◆ **ENTRIES SHOWN**
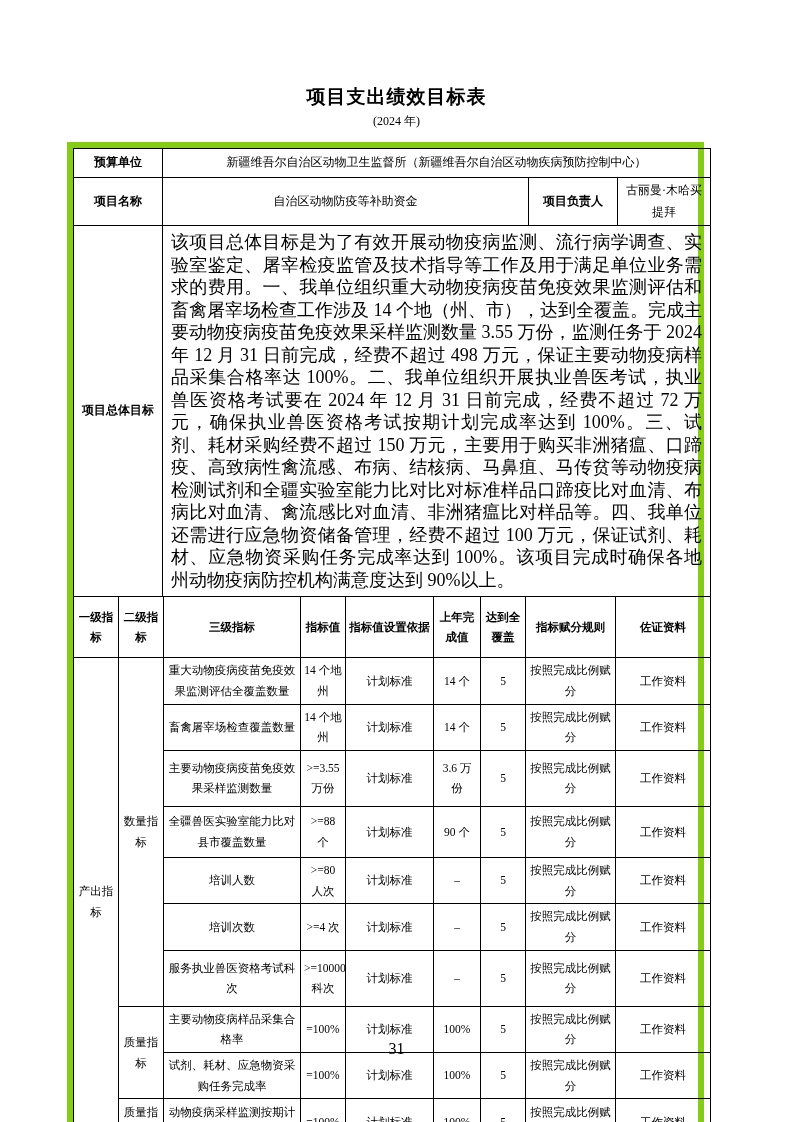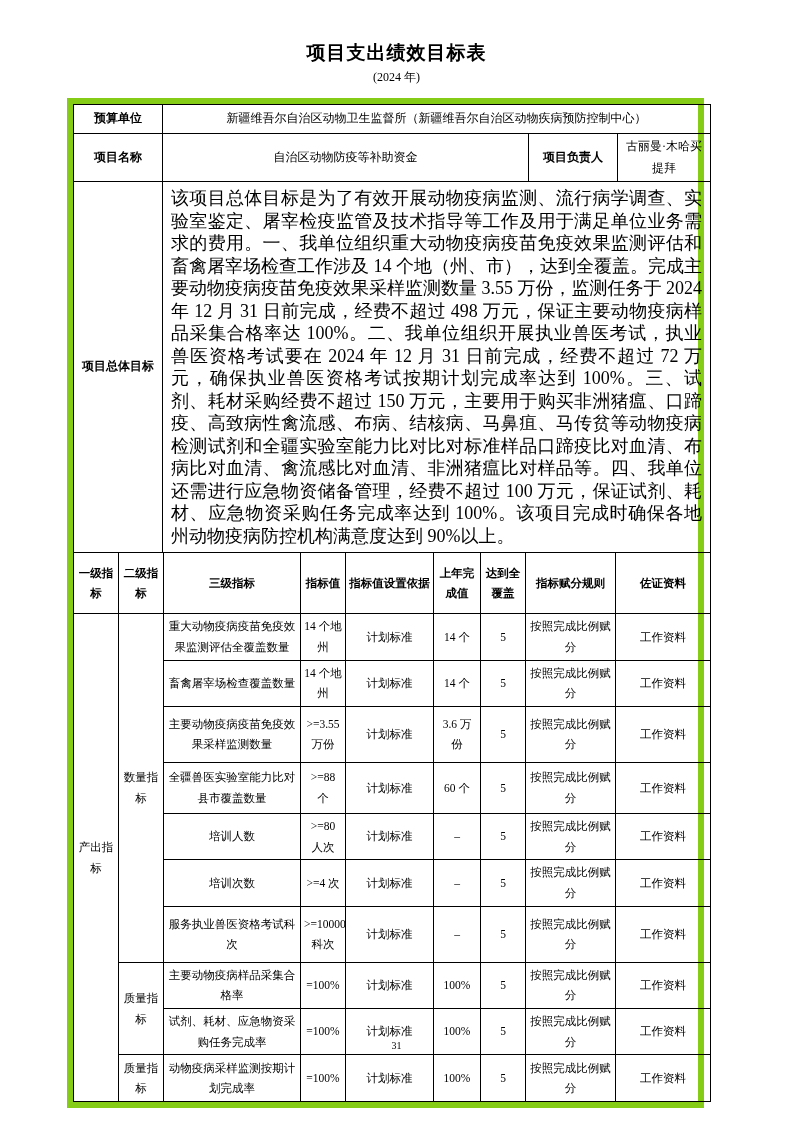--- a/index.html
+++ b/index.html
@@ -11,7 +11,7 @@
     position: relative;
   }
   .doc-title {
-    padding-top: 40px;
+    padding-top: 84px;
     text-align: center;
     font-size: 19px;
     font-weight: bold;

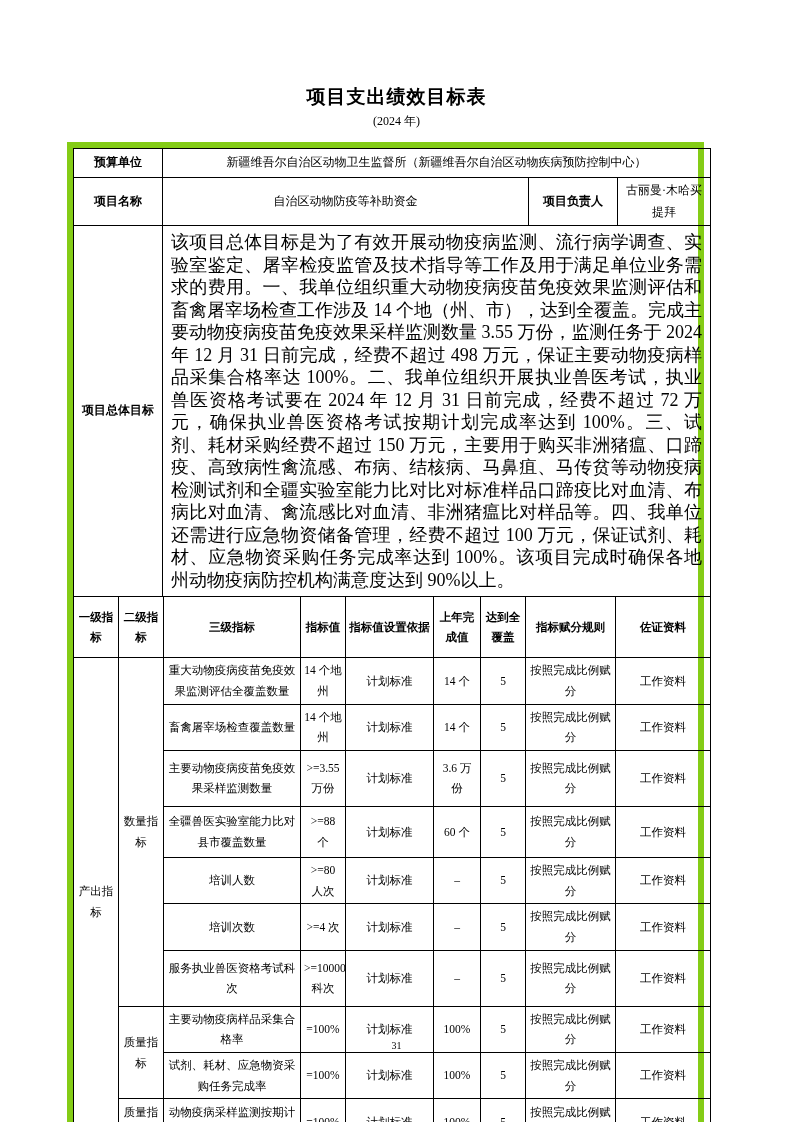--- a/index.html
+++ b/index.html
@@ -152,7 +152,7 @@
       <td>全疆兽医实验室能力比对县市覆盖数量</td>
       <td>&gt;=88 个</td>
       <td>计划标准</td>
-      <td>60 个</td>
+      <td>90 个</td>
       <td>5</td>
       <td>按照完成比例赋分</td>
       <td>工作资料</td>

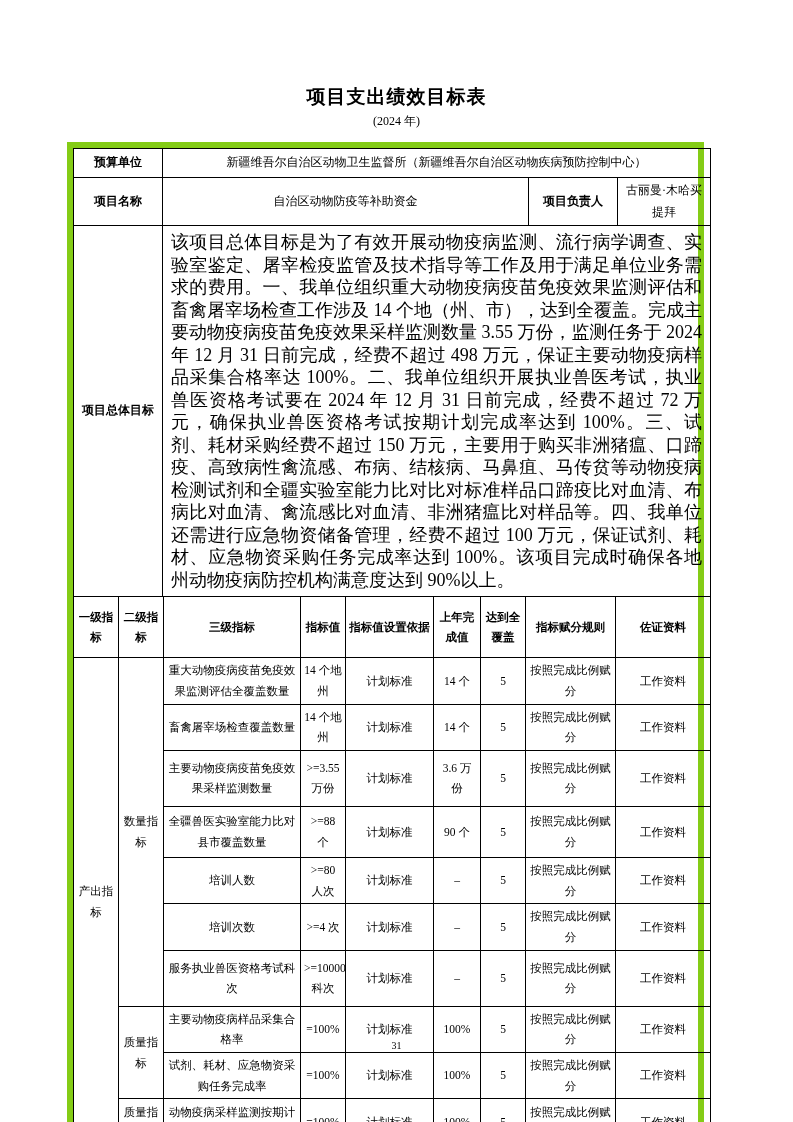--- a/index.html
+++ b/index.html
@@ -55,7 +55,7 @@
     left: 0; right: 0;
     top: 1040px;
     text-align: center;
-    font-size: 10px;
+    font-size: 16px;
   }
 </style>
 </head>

--

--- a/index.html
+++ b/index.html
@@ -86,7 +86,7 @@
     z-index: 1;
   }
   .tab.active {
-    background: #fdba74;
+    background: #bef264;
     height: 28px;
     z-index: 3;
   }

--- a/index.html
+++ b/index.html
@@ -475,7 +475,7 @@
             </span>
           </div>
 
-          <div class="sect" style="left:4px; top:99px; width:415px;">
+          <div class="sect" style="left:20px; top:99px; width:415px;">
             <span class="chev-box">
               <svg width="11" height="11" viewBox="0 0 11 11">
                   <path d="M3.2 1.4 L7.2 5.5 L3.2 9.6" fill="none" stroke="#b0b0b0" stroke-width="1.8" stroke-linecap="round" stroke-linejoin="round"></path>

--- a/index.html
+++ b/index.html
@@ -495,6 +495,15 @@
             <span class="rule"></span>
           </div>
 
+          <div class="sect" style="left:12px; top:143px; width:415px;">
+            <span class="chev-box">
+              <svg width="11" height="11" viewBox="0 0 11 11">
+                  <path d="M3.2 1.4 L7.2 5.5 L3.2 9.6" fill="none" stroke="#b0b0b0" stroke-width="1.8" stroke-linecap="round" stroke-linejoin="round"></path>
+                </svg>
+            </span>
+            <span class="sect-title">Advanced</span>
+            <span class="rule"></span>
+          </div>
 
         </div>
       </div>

◆ **ABOUT THIS EXERCISE**
The answer should be a single number: how many lines of the entries hold "style".

◆ **SOLUTION**
4